Liputan6.com, Jakarta - Sutradara, aktivis dan jurnalis Dandhy Dwi Laksono dan musisi Ananda Badudu tengah jadi sorotan. Keduanya jadi perbincangan setelah dilaporkan ditangkap oleh pihak kepolisian.
Penangkapan mereka menuani protes keras oleh Direktur Eksekutif Amnesty International Indonesia Usman Hamid. Pada kasus Dandhy, ia menganggap pasal yang digunakan saat penangkapan memang sering digunakan untuk mengkriminalisasi seseorang hanya karena pendapat-pendapatnya mencemarkan nama baik.
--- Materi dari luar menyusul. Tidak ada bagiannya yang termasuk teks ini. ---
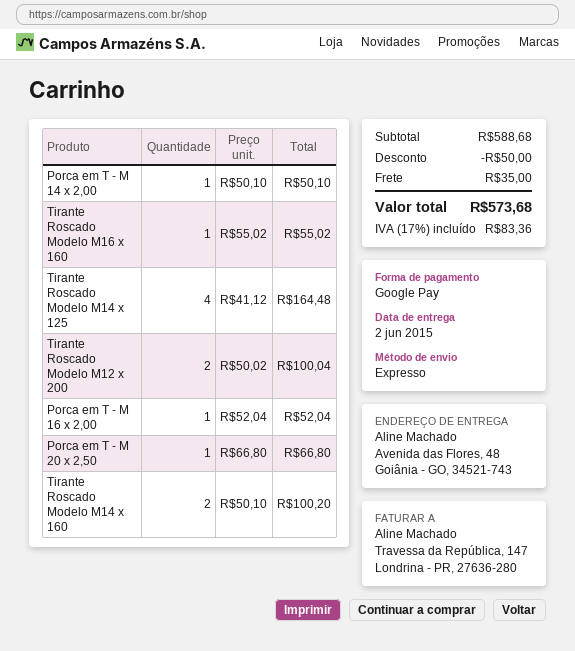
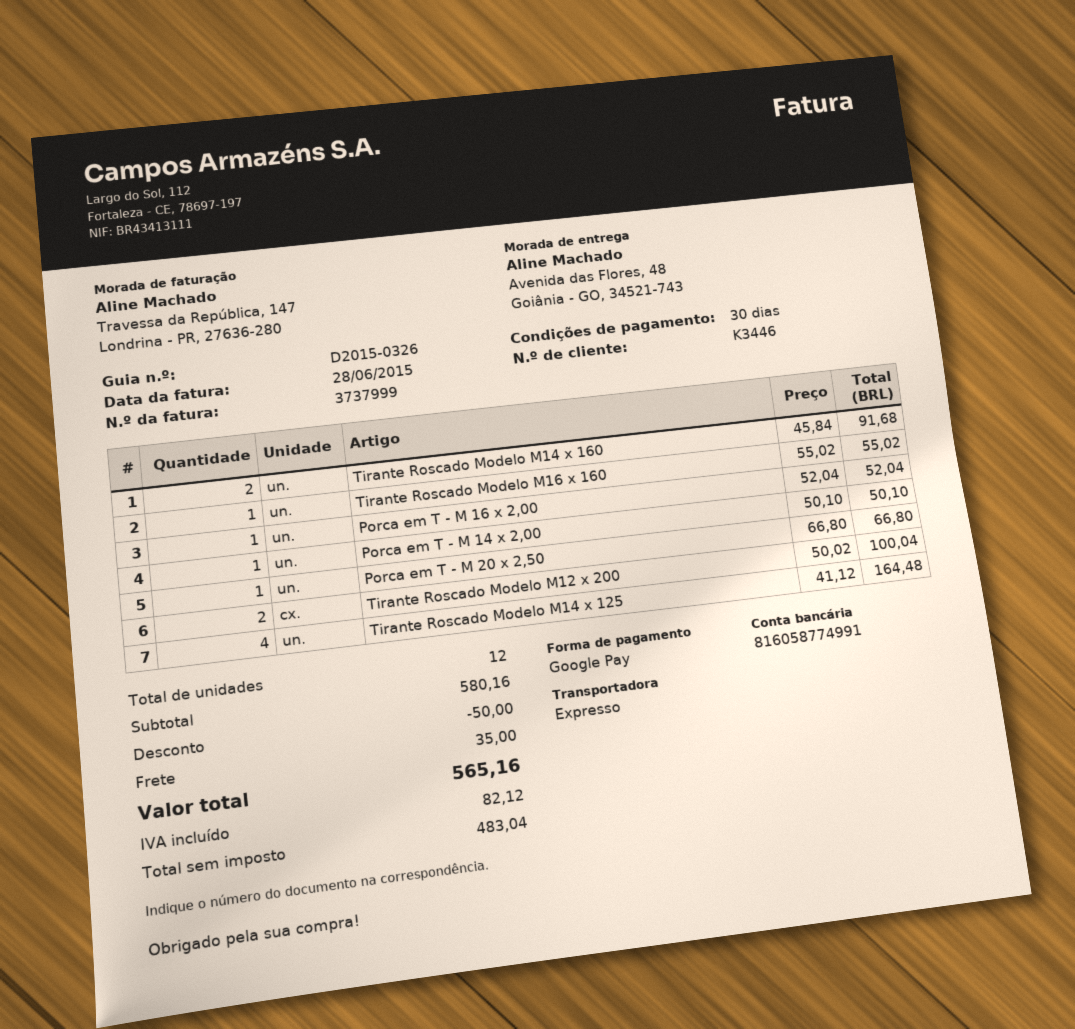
Tirante Roscado Modelo M14 x 160: 2 x 50.10 = 100.20 -> 2 x 45.84 = 91.68
subtotal: 588.68 -> 580.16
tax: 83.36 -> 82.12
total: 573.68 -> 565.16

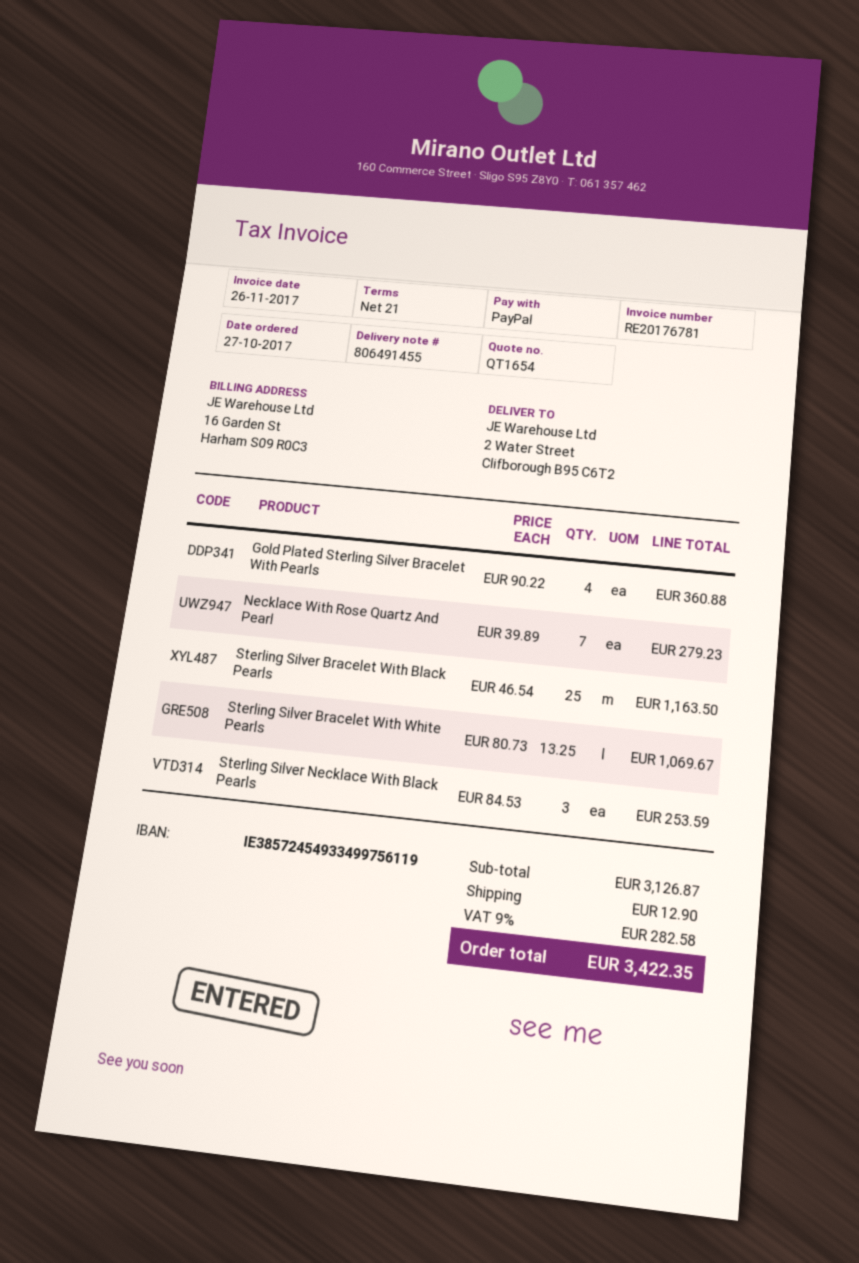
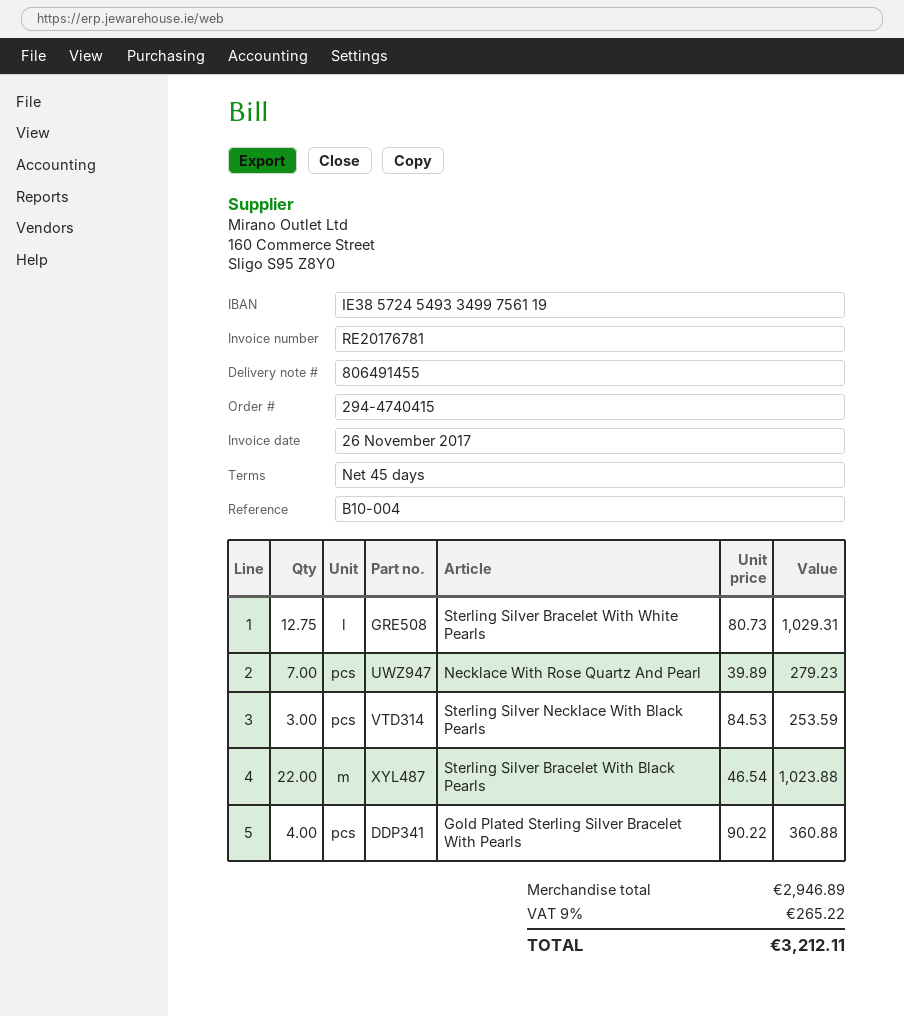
payment terms: 21 days -> 45 days
Sterling Silver Bracelet With Black Pearls: 25 x 46.54 = 1163.50 -> 22 x 46.54 = 1023.88
Sterling Silver Bracelet With White Pearls: 13.25 x 80.73 = 1069.67 -> 12.75 x 80.73 = 1029.31
subtotal: 3126.87 -> 2946.89
shipping: 12.90 -> none
tax: 9% = 282.58 -> 9% = 265.22
total: 3422.35 -> 3212.11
"Padahal sering kali kasusnya bukan lah pencemaran nama baik melainkan sebuah kritik yang sah," kata Usman saat dihubungi DW seperti dikutip Sabtu (28/9/2019).
Usman menekankan perlunya merevisi Undang-Undang (UU) Informasi dan Transaksi Elektronik (ITE) yang menjerat Dandhy. Karena pada awalnya maksud dari undang-undang ini adalah untuk melindungi transaksi bersifat ekonomi di dalam platform internet.
"Tetapi di dalam pembahasan akhir terselip lah itu pasal pencemaran nama baik dan permusuhan yang bersifat SARA. Sesuatu yang sebenarnya sudah diatur dalam hukum pidana KUHP", lanjut Usman.
Sudah Dipulangkan, tapi...
Menurut Usman, pasal ini bersifat karet dan sering kali digunakan penegak hukum untuk menindak warga negara secara represif.
"Dalam praktik misalnya terhadap orang-orang yang menyampaikan kritik secara sah, seperti Dandhy Laksono atau seperti Veronica Koman, maupun menggunakan media sosial atau media siber untuk penggalangan dana seperti yang dilakukan oleh Ananda Badudu," kata Usman.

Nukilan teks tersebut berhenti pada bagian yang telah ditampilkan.